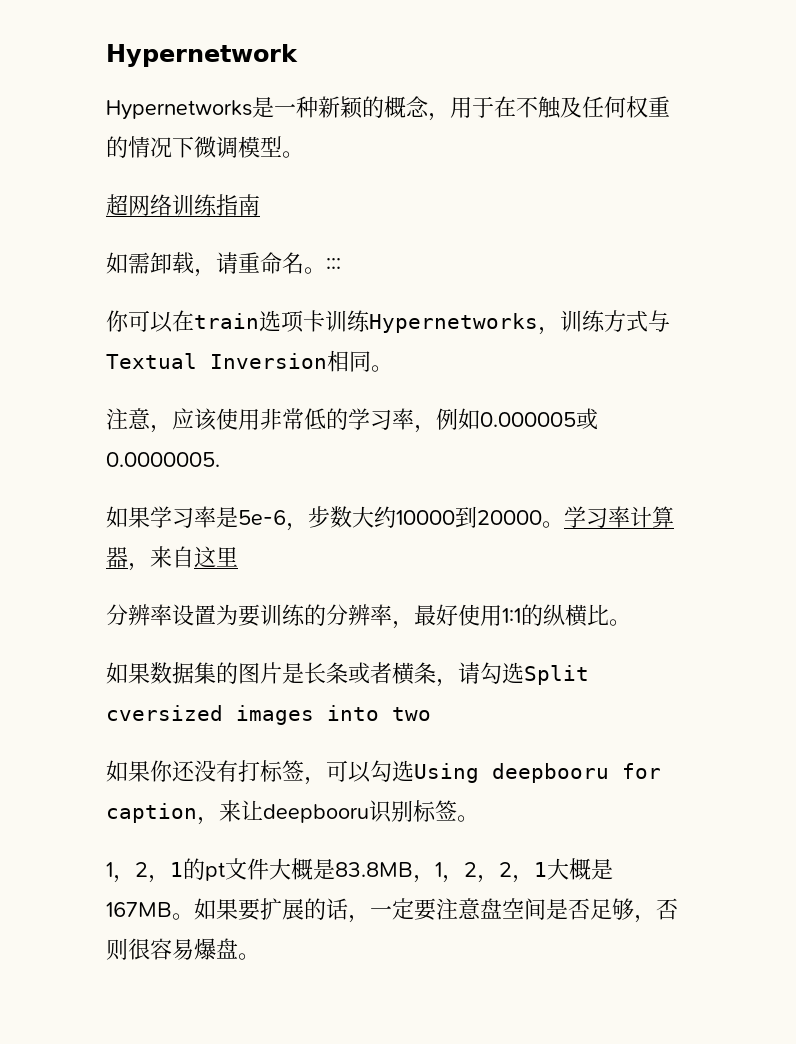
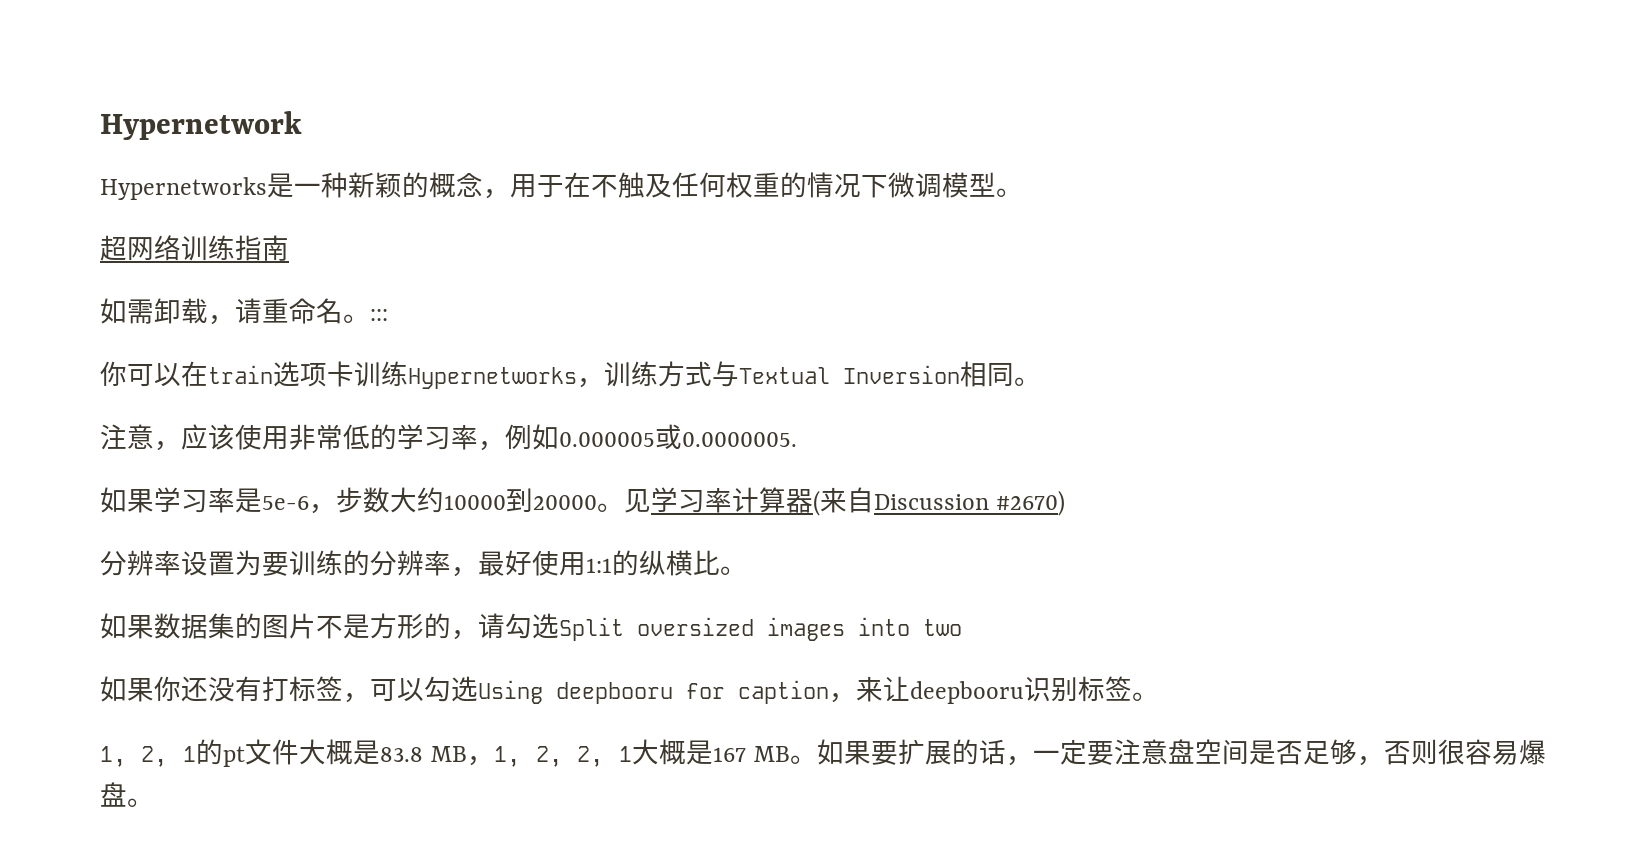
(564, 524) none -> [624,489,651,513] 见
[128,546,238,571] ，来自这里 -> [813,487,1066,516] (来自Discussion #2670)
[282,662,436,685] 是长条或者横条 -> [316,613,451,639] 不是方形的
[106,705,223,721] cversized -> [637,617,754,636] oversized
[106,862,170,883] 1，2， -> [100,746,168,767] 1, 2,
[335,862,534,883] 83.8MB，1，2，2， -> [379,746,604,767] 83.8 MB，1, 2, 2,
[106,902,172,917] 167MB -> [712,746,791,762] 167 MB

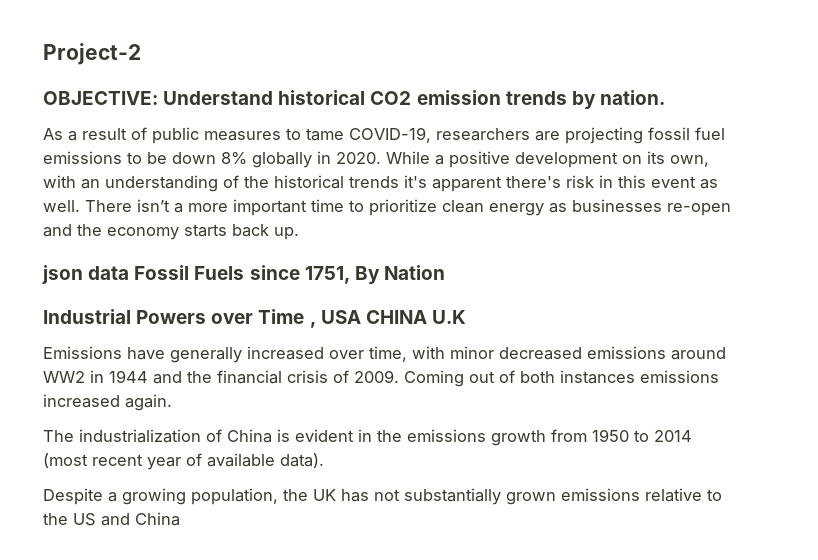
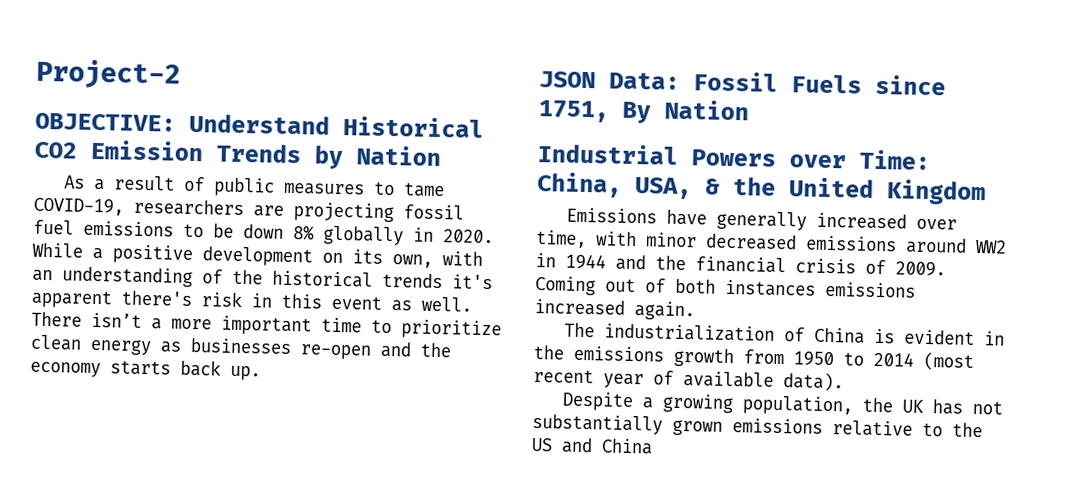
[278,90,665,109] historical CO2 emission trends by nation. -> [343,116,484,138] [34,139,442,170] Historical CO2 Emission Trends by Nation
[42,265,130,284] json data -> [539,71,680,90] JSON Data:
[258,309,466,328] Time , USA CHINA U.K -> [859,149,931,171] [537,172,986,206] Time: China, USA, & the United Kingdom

→ TASK TO CARRY OUT:
Up to and including the line that contains "[106,705,223,721] cversized ->", print the records above exactly from their first line, without any pictures.

→ EXERCISE OUTPUT:
(564, 524) none -> [624,489,651,513] 见
[128,546,238,571] ，来自这里 -> [813,487,1066,516] (来自Discussion #2670)
[282,662,436,685] 是长条或者横条 -> [316,613,451,639] 不是方形的
[106,705,223,721] cversized -> [637,617,754,636] oversized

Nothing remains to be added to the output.